NikeSales in China continued to decline during the holiday quarter, but the retailer beat estimates on top and bottom lines, helped by better-than-expected growth in North America and pricing changes.

Here’s how the company performed compared to Wall Street’s expectations, based on a survey of analysts by LSEG, formerly known as Refinitiv:

  • Earnings per share: 77 cents versus 74 cents expected
  • Revenue: $12.43 billion vs. expected $12.28 billion

Nike shares fell 5% in extended trading.

The company’s reported net income for the three-month period ended Feb. 29 was $1.17 billion, or 77 cents per share, compared with $1.24 billion, or 79 cents per share, a year earlier. Excluding 21 cents per share related to restructuring costs, earnings per share would have been 98 cents, the company said.

Revenue rose to $12.43 billion, up slightly from $12.39 billion a year ago.

In North America, where demand has fluctuated, sales rose about 3% to $5.07 billion, compared with estimates of $4.75 billion, according to StreetAccount.

Meanwhile, sales in other Nike regions fell short of estimates. In China, sales reached $2.08 billion, just below the $2.09 billion expected by analysts. Revenue in the region rose 5%, but growth there has slowed as demand normalizes following Covid-19 lockdowns.

In Europe, the Middle East and Africa, revenue fell 3% to $3.14 billion, according to StreetAccount, more than the $3.17 billion expected by analysts. In China, sales rose 5% to $2.08 billion, just below the $2.09 billion expected by analysts. According to StreetAccount, sales in Asia Pacific and Latin America rose 3% to $1.65 billion, below analysts’ expectations of $1.69 billion.

As consumers pull back on spending on consumer goods like clothing and shoes, Nike has focused in recent months on what it can control: cutting costs and becoming more efficient to boost profits and protect its margins.

In December, the company announced a major restructuring plan that would cut costs by about $2 billion over the next three years. The company also lowered its revenue forecast as it warned of weaker demand in the coming quarters.

Two months later, the company announced that it would cut 2% of its workforce, or more than 1,500 jobs, to invest in its growth areas such as running, the women’s category and the Jordan brand.

Nike’s initial cost cuts, which include simplifying its assortment, reducing management levels and increasing automation, likely helped the retailer beat profit expectations in the three months ended November 30, even as the company lowered revenue estimates for missed for the second quarter in a row.

The cuts, along with “strategic pricing actions and lower ocean freight rates,” also contributed to a 1.7 percentage point increase in gross margin – the first time in at least six quarters that the company has increased its gross margin year over year.

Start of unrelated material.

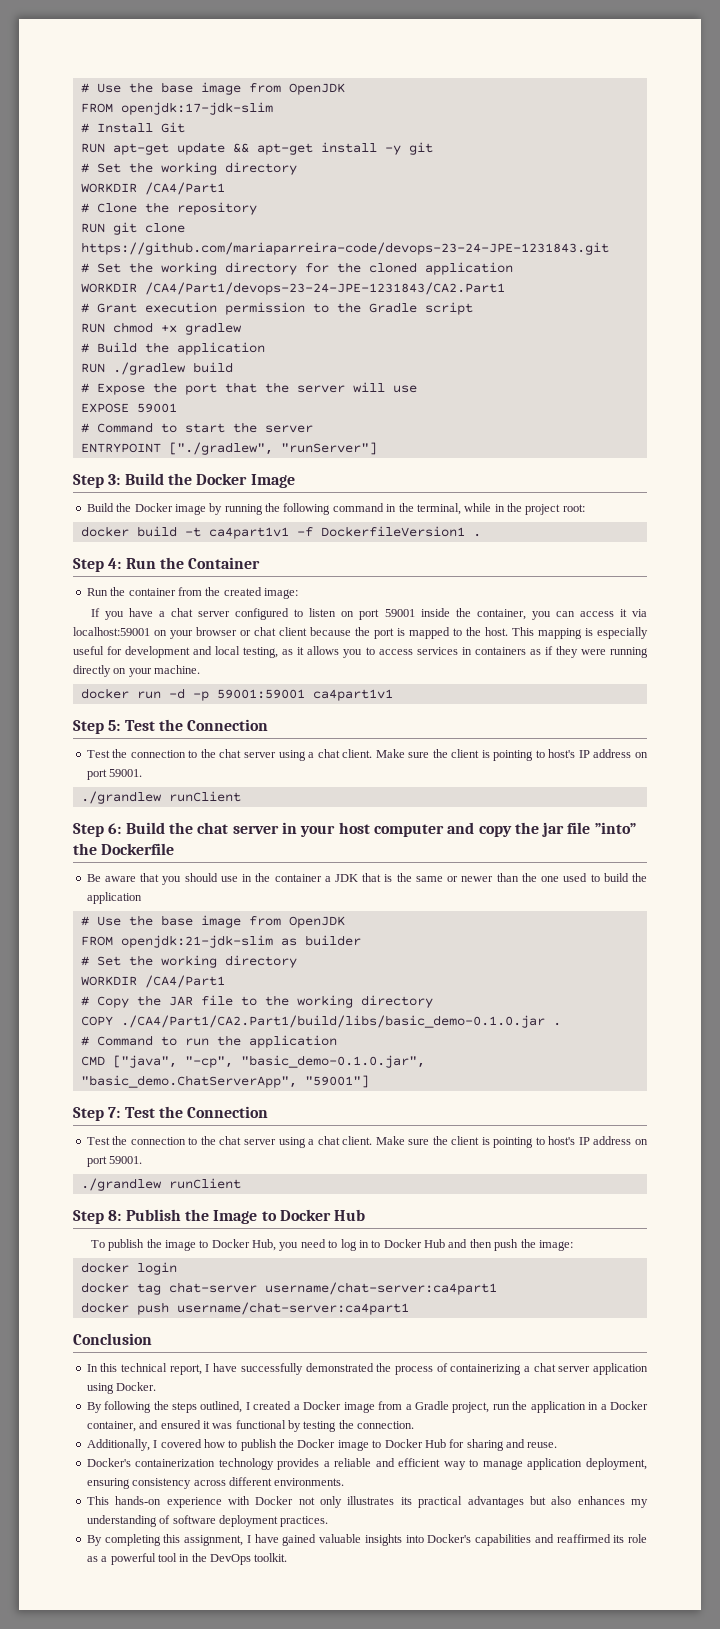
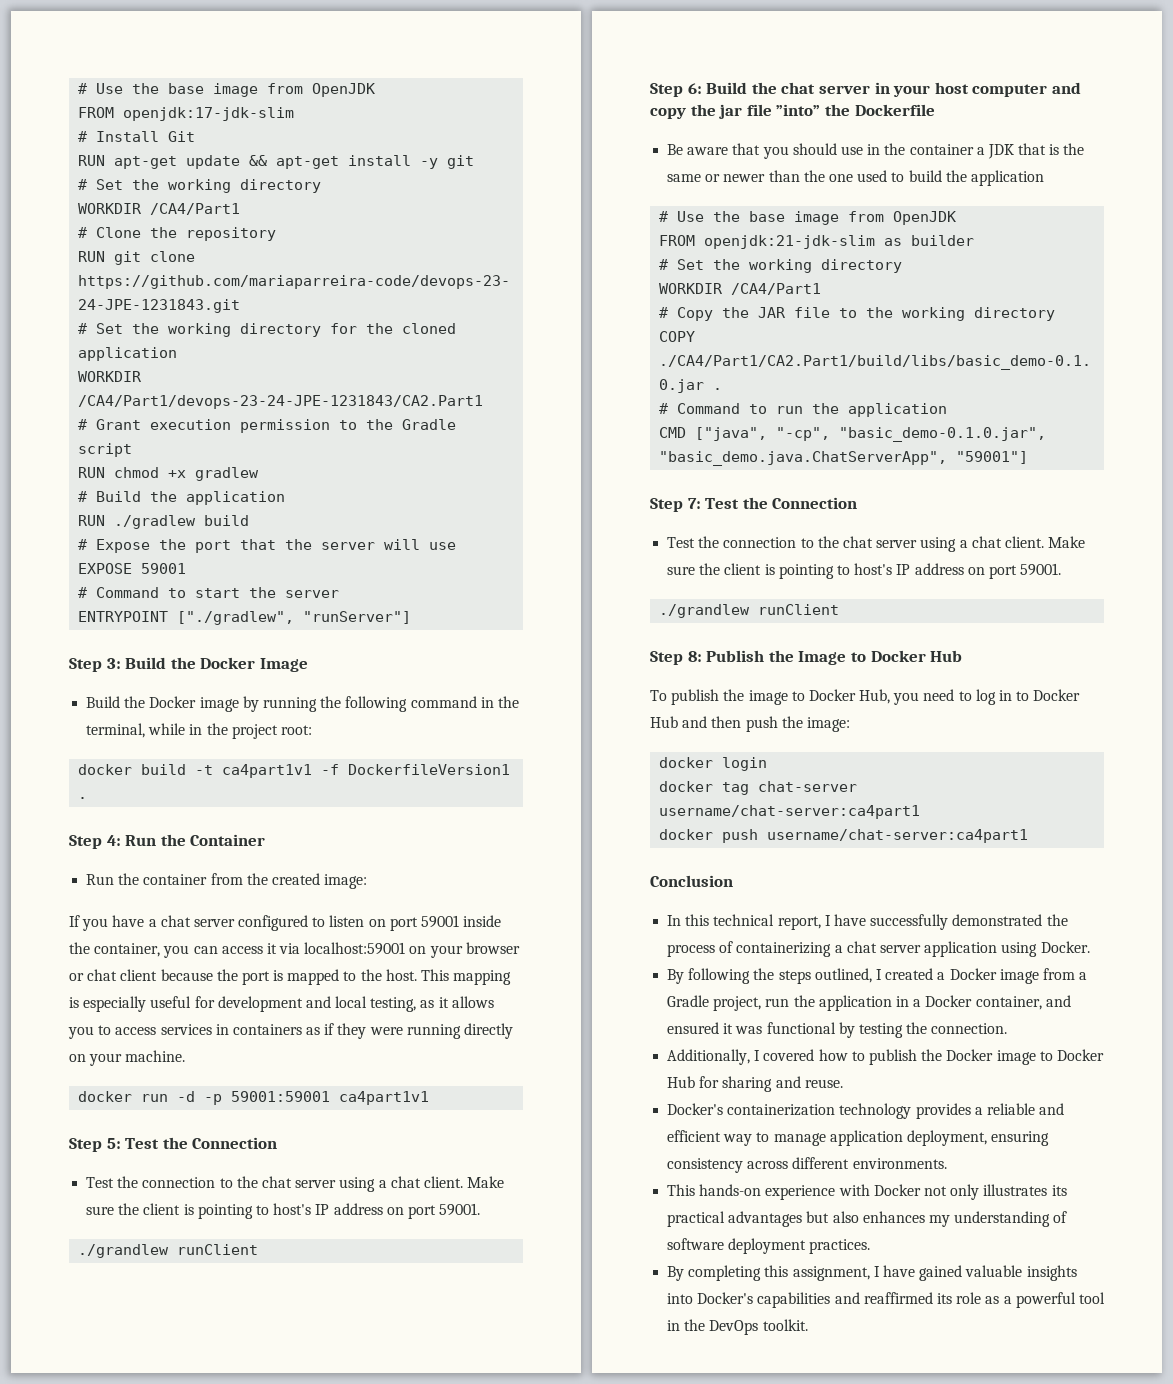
- CMD ["java", "-cp", "basic_demo-0.1.0.jar", "basic_demo.ChatServerApp", "59001"]
+ CMD ["java", "-cp", "basic_demo-0.1.0.jar", "basic_demo.java.ChatServerApp", "59001"]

Nike’s gross margin recovery continued during the quarter. The retailer’s gross margin increased 1.5 percentage points to 44.8%, driven by “strategic pricing actions and lower ocean freight and logistics costs.” The gains were partially offset by higher product input costs and restructuring costs, the company said.

Nike is still considered the leader in sneakers and apparel, but the category has become increasingly crowded and the retailer has had to work harder to compete. Some analysts say the range has lost focus and the company has fallen behind on innovation, giving up market share to new entrants like Hoka and On Running as well as established brands like Brooks Running and New Balance.

Last month, Nike released the Book 1, its latest basketball shoe featuring NBA star Devin Booker. But the release wasn’t well received because it “looked more like a casual sneaker.” [a] basketball shoe,” says a research note from Jane Hali & Associates.

The company is now neutral on Nike over the long term, compared to its previous positive rating, as it is unclear where the brand is headed, said senior analyst Jessica Ramirez.

She noticed that Nike has removed many products from its offering, indicating that the company is preparing to introduce new models. However, it is still unclear what exactly these changes will be.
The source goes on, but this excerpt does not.